Now, I’m very much all for not being a blind follower, but there are so many more colorful, positive, gutsy ways to not follow rather than via a tired old, unoriginal, alienating, toxic “f— you” gesture. Such bubble gum rebellion. Paradoxically, that’s just another flip-side of following, re: Drumpf and his supporters with their bird flipping to so much of the world and what they don’t understand, fear, or already feel alienated from through experiencing disenfranchisement, etc. They say “f— you” one way or another to so much, emotionally shitting on the rest of us. This is something easy for any of us to fall into doing. I myself have to be mindful and step away from the temptation to do it too. But, it’s part of me being an adult with a functioning brain to first breathe and think before impulsively, unoriginally acting out, just because I can.

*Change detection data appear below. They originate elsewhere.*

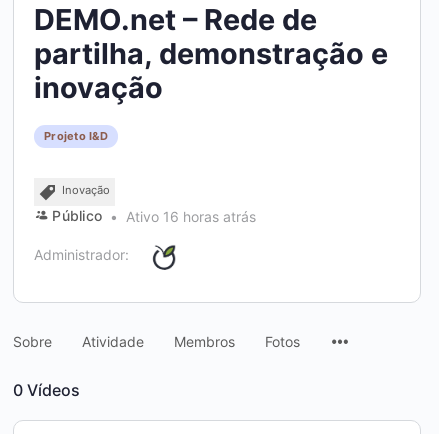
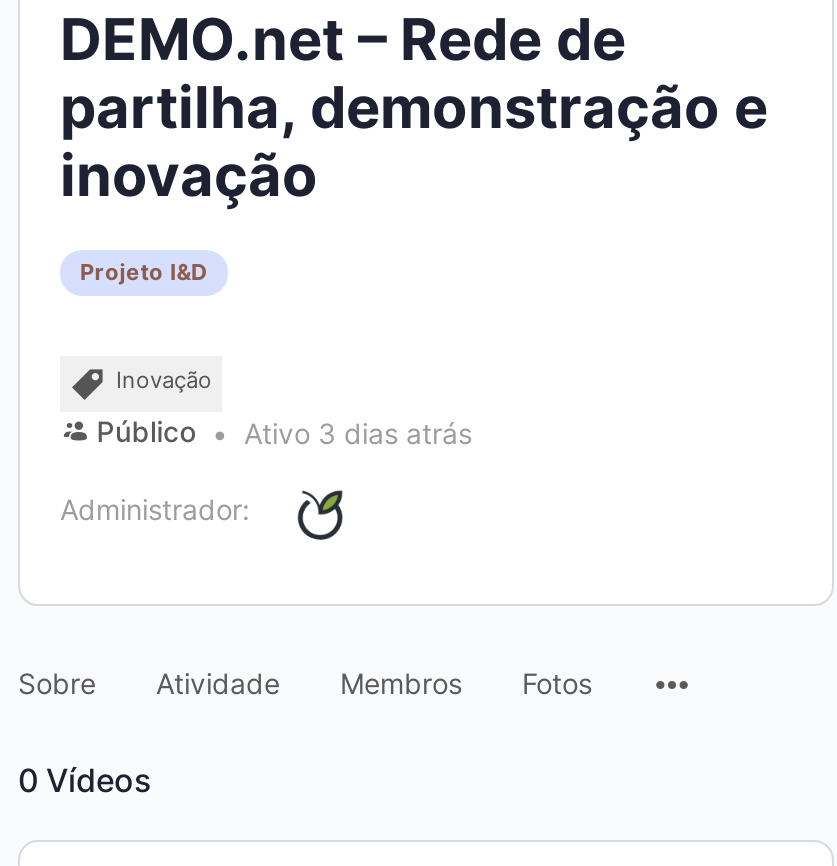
[122,208,256,225] Ativo 16 horas atrás -> [236,416,472,450] Ativo 3 dias atrás

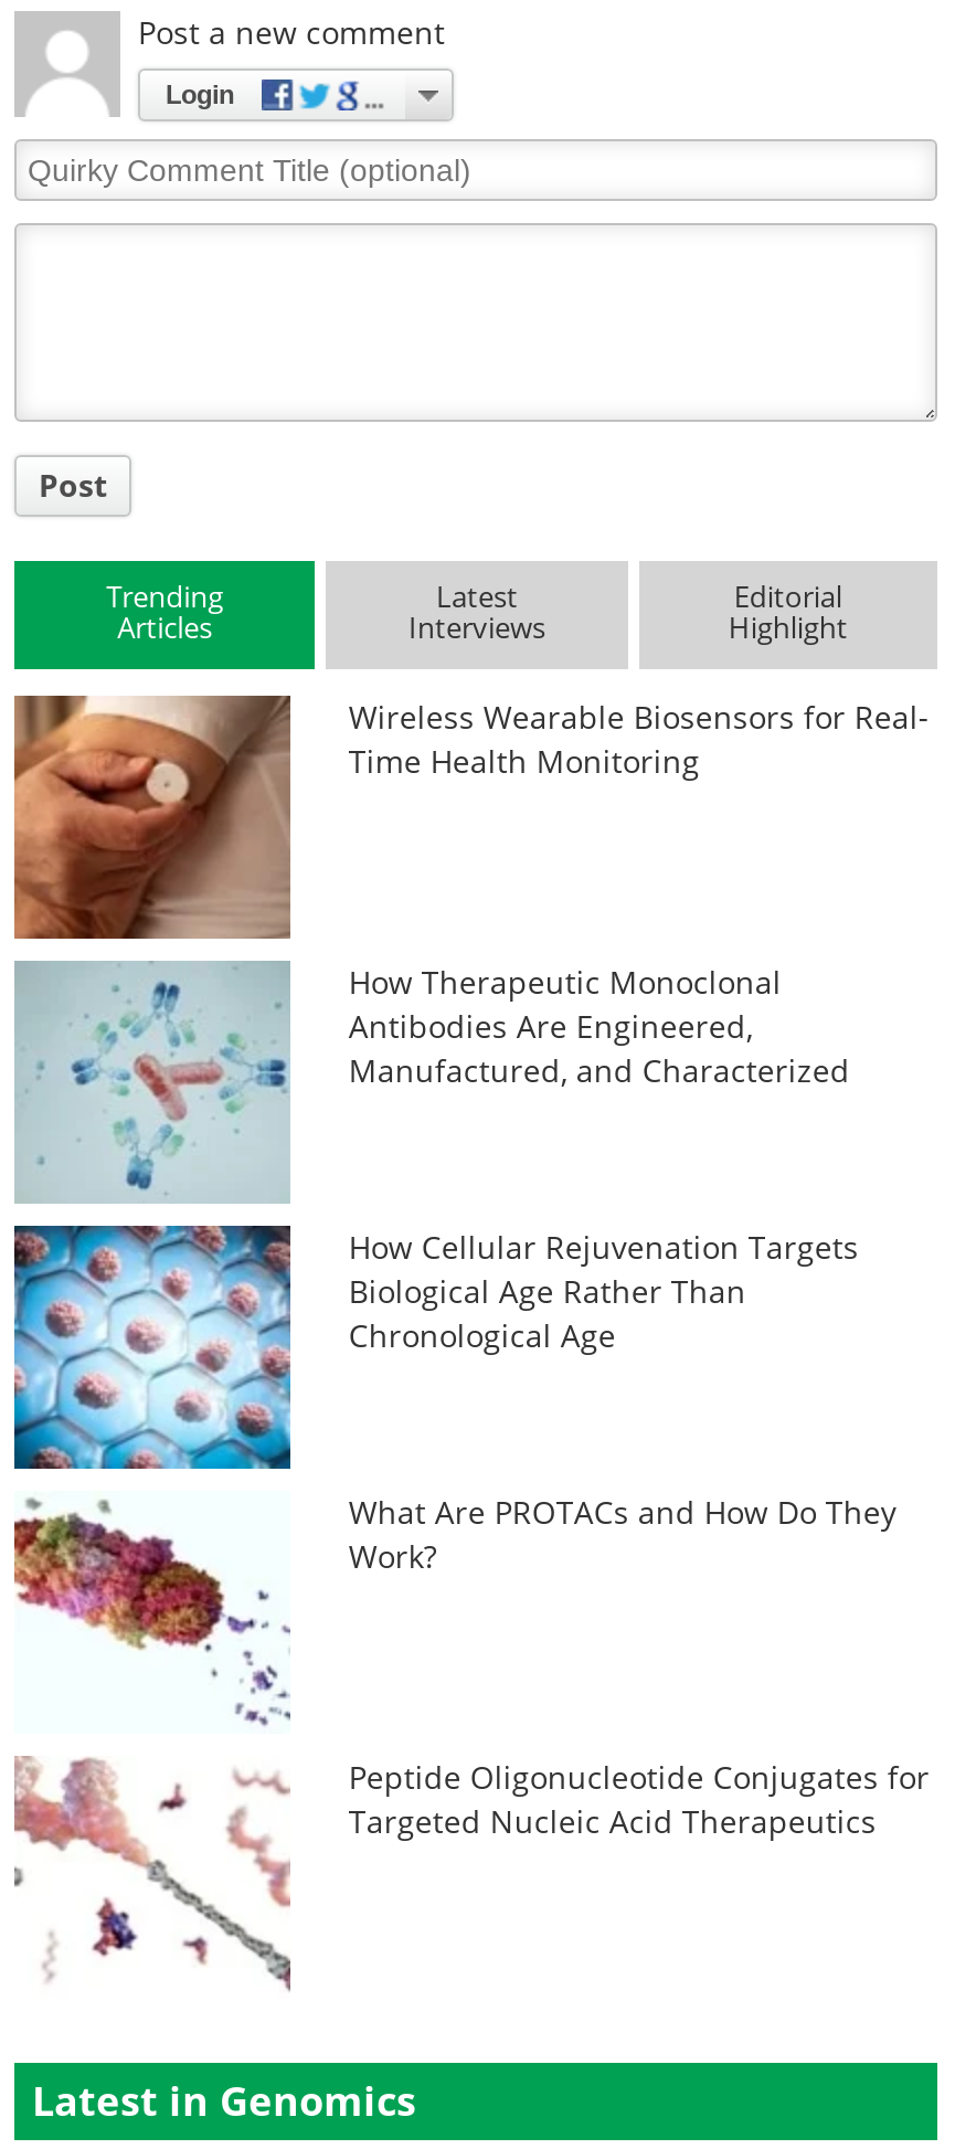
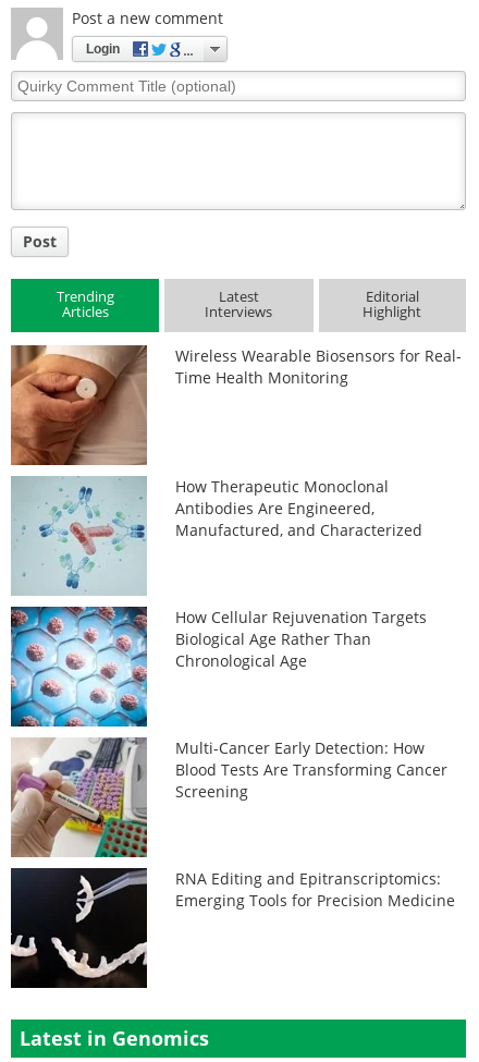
[12,1490,896,1733] [image] | What Are PROTACs and How Do They | Work? -> [10,736,448,858] [image] | Multi-Cancer Early Detection: How | Blood Tests Are Transforming Cancer | Screening
[14,1755,929,1998] [image] | Peptide Oligonucleotide Conjugates for | Targeted Nucleic Acid Therapeutics -> [10,867,455,989] [image] | RNA Editing and Epitranscriptomics: | Emerging Tools for Precision Medicine

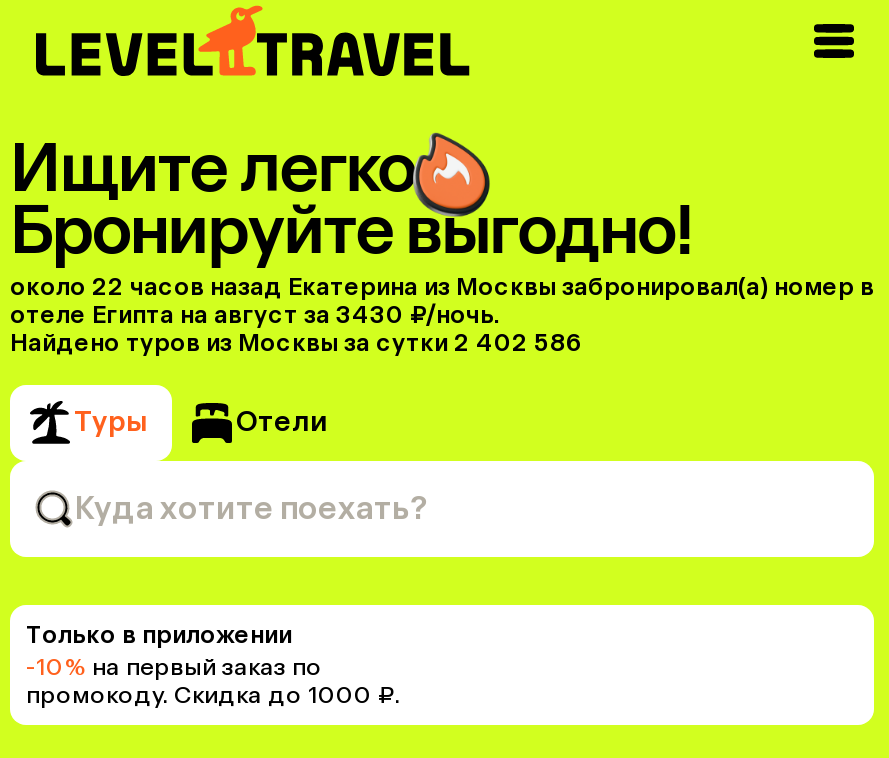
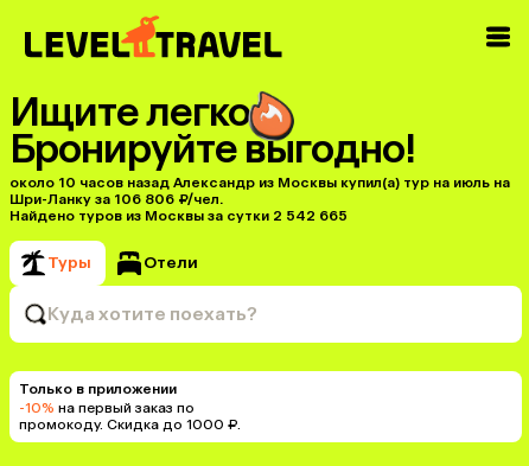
[10,273,874,357] около 22 часов назад Екатерина из Москвы забронировал(а) номер в | отеле Египта на август за 3430 ₽/ночь. | Найдено туров из Москвы за сутки 2 402 586 -> [9,174,510,224] около 10 часов назад Александр из Москвы купил(a) тур на июль на | Шри-Ланку за 106 806 ₽/чел. | Найдено туров из Москвы за сутки 2 542 665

Let’s please not fan the flames with more of this cynical pushing away. Not reposting memes of people flipping the bird is one of countless ways to consider avoiding such feeding into this mindlessly looping, over-negativity vortex. We’re all stronger, more compassionate, and ultimately better than that– not to mention able to be more imaginative and creative, if we but just stop a moment or two and engage our brains and hearts more. Food for thought.